Output all of the data exactly, keeping any images out of the copy.

• **DATA FOR THE TASK**
──────────

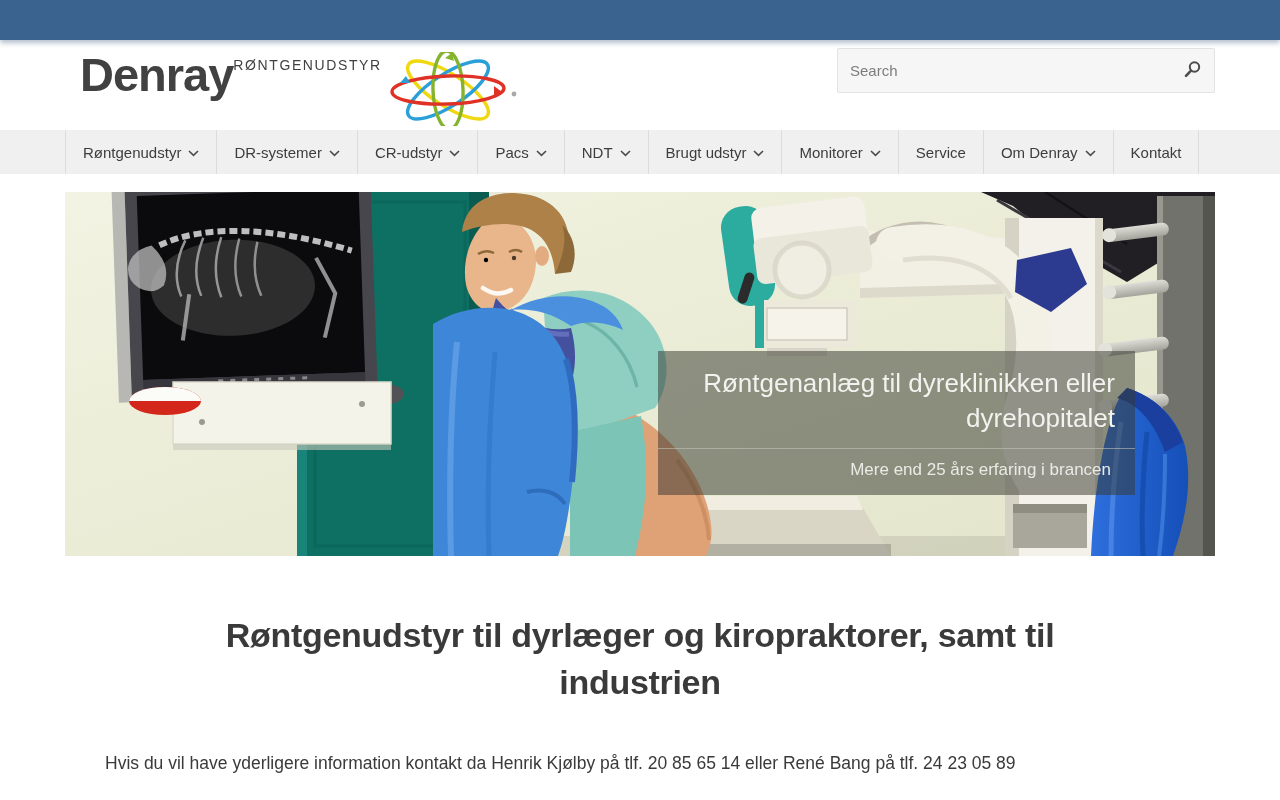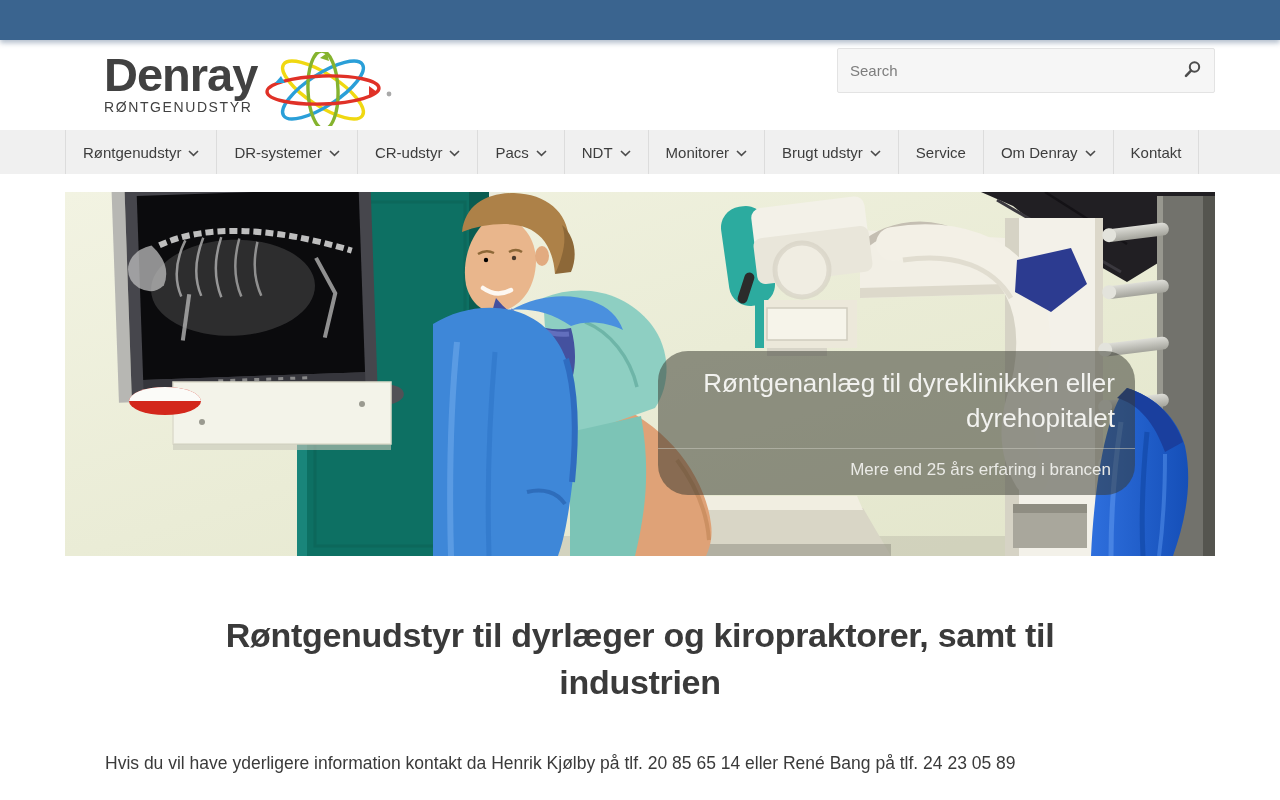"Denray" .logo-text { flex-direction: column -> row; margin-left: 24px -> none }
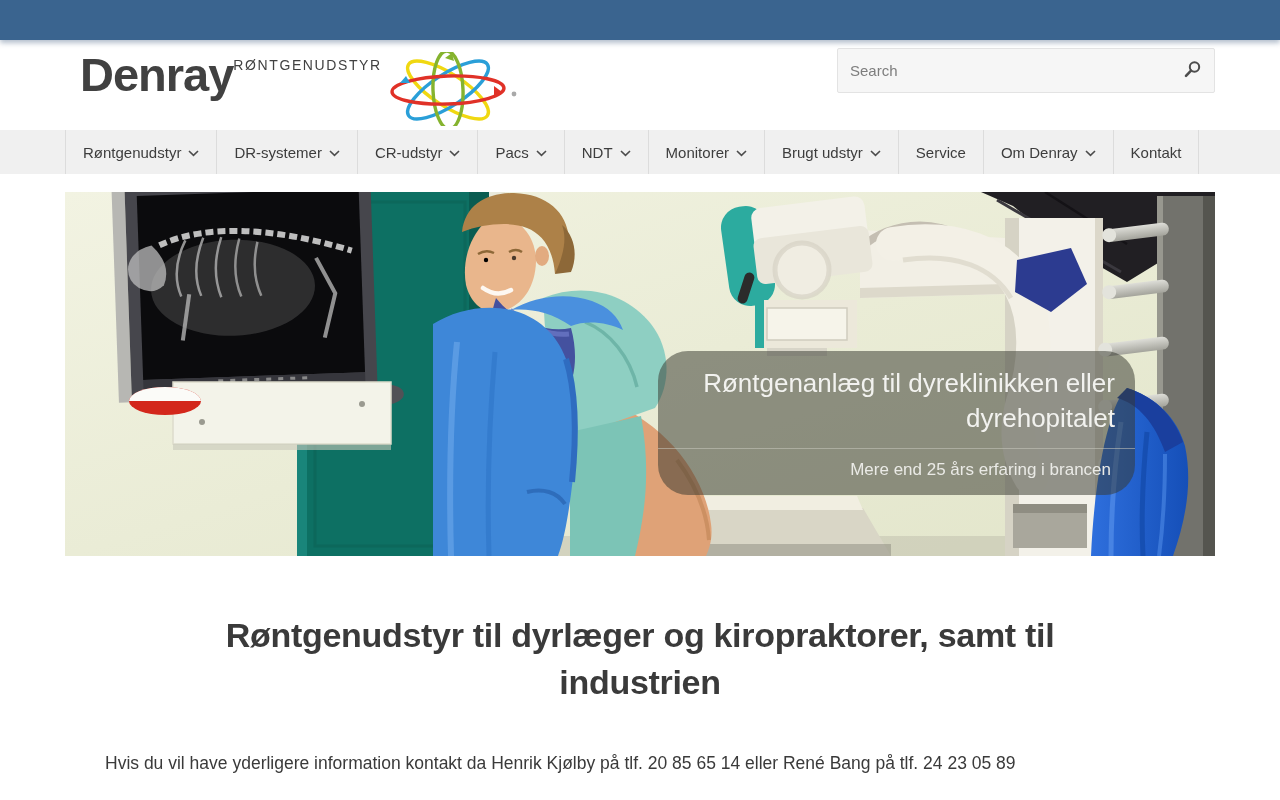"Monitorer" li.nav-item { order: before "Brugt udstyr" -> after "Brugt udstyr" }
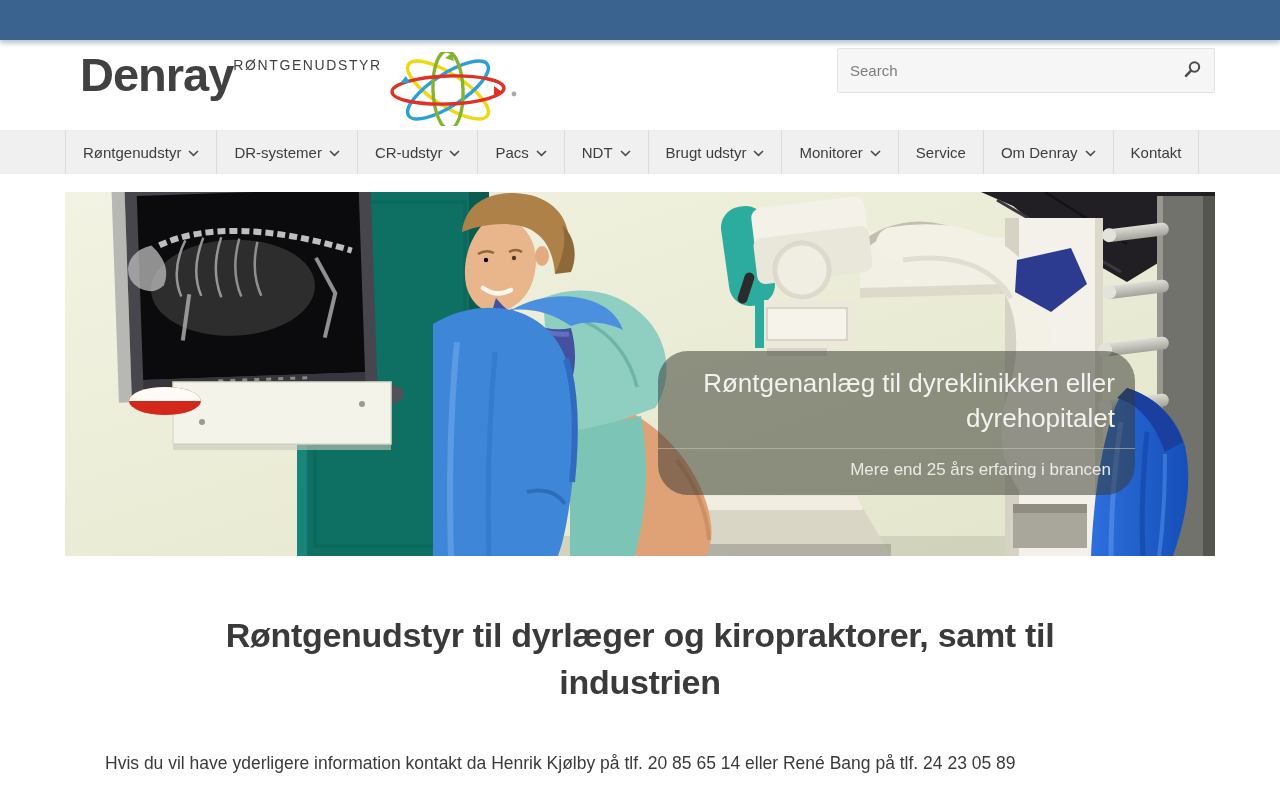"Røntgenanlæg til dyreklinikken eller" .hero-overlay { border-radius: 30px -> none }
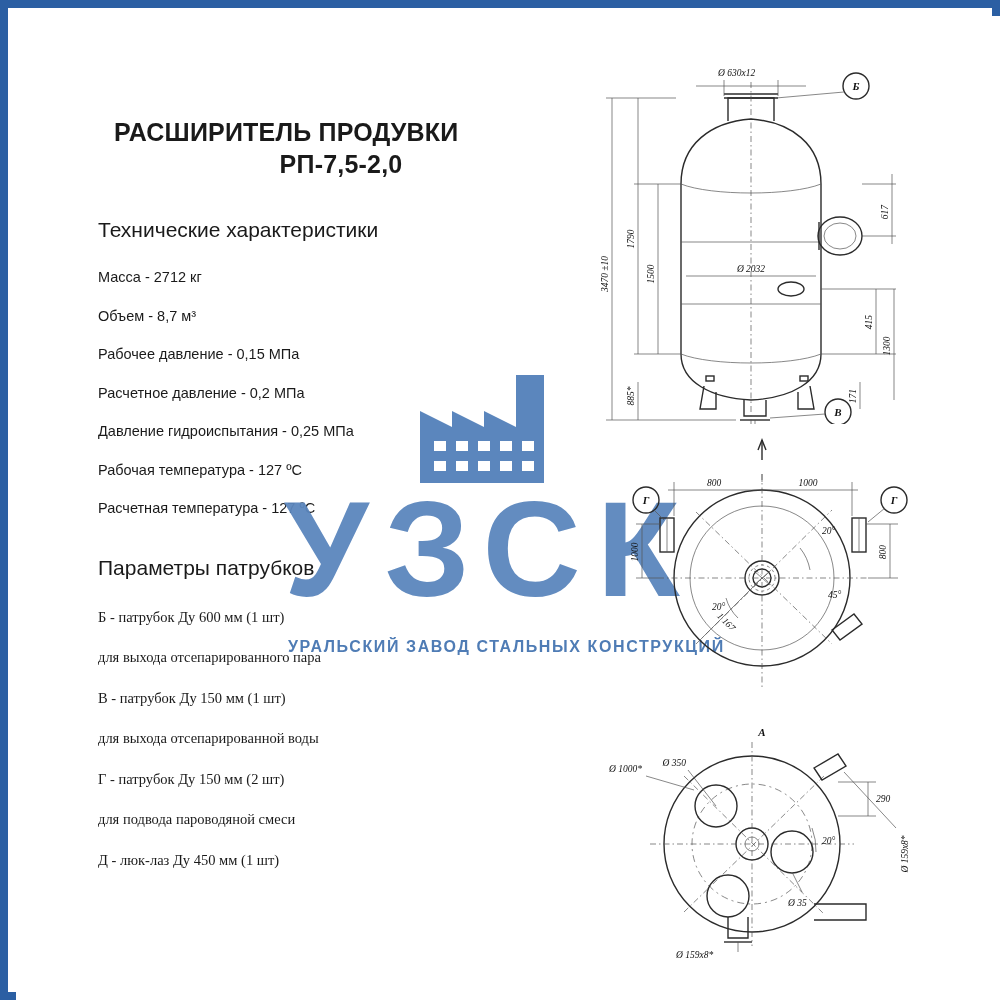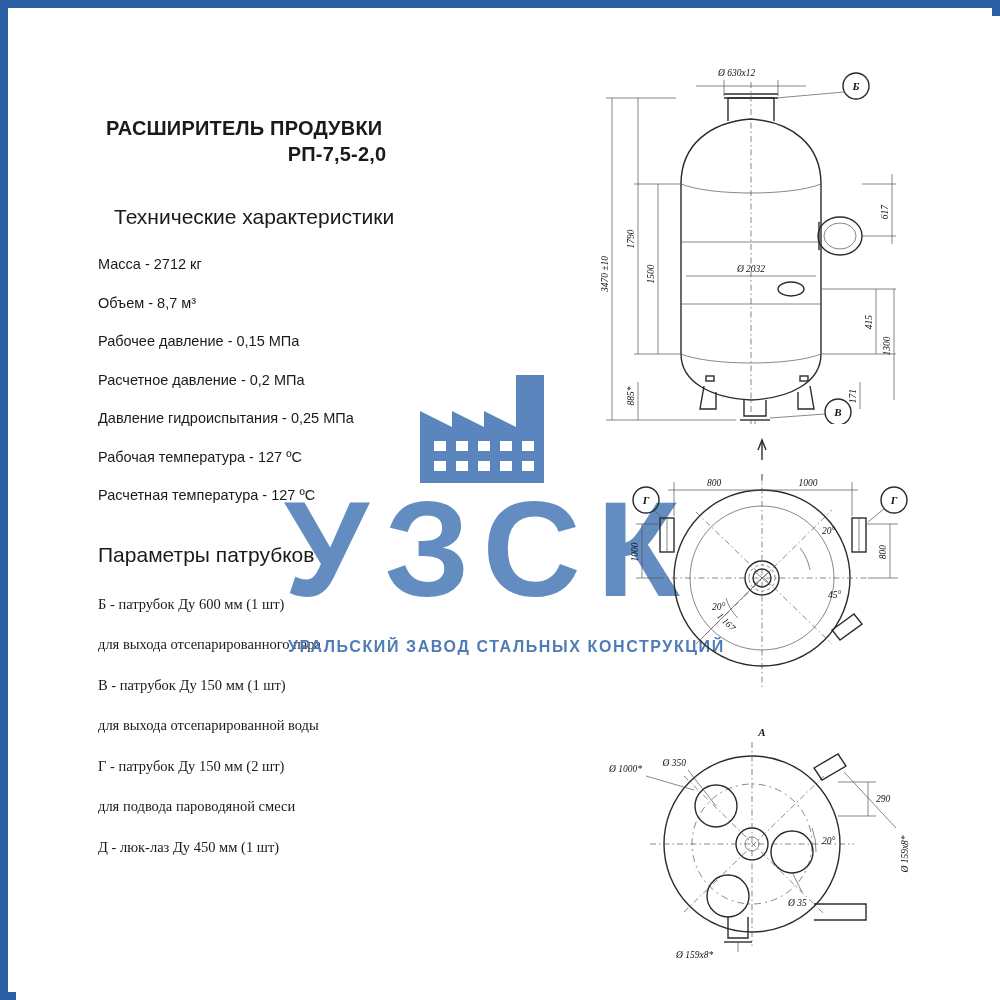"РАСШИРИТЕЛЬ ПРОДУВКИ" .title { font-size: 20px -> 25px; margin: 0 0 0 8px -> 0 0 0 16px }
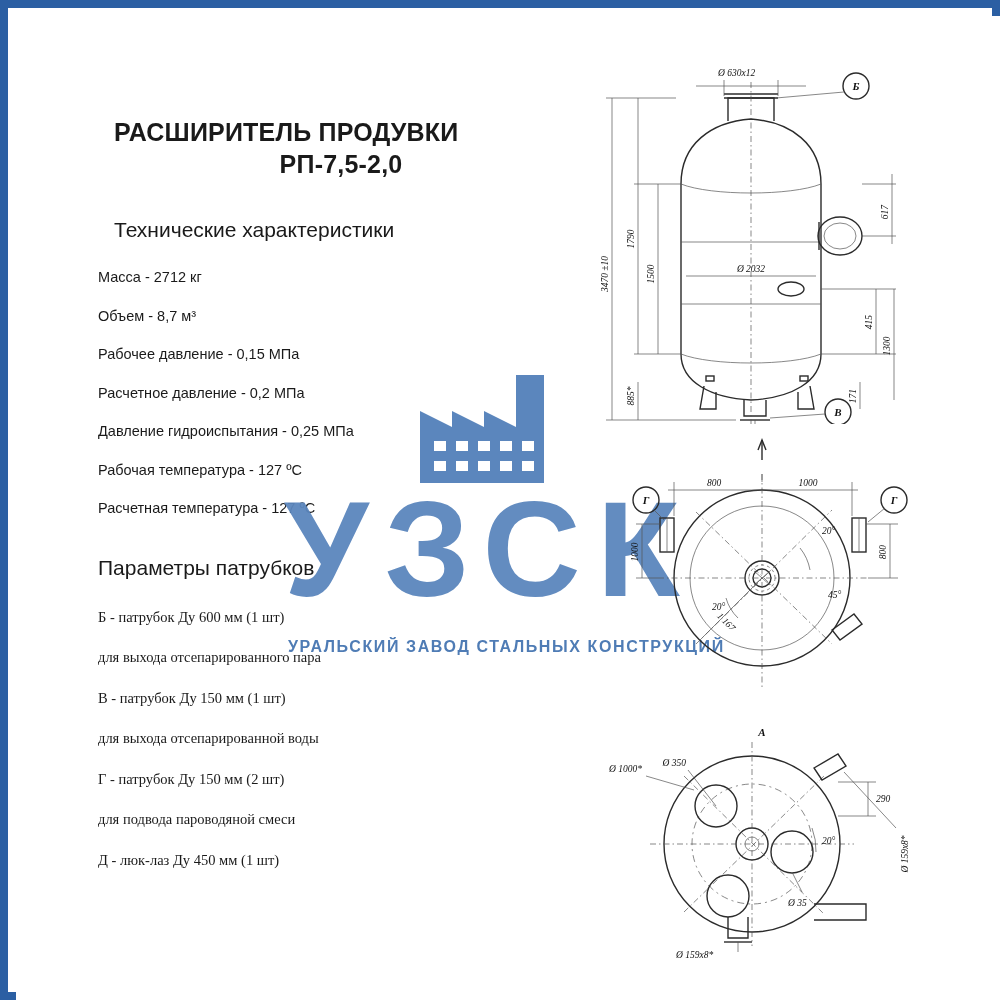"Технические характеристики" .h2 { margin: 38px 0 0 16px -> 38px 0 0 0 }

──────────

• **EXERCISE RESULT**
"Denray" .logo-text { flex-direction: column -> row; margin-left: 24px -> none }
"Monitorer" li.nav-item { order: before "Brugt udstyr" -> after "Brugt udstyr" }
"Røntgenanlæg til dyreklinikken eller" .hero-overlay { border-radius: 30px -> none }
"РАСШИРИТЕЛЬ ПРОДУВКИ" .title { font-size: 20px -> 25px; margin: 0 0 0 8px -> 0 0 0 16px }
"Технические характеристики" .h2 { margin: 38px 0 0 16px -> 38px 0 0 0 }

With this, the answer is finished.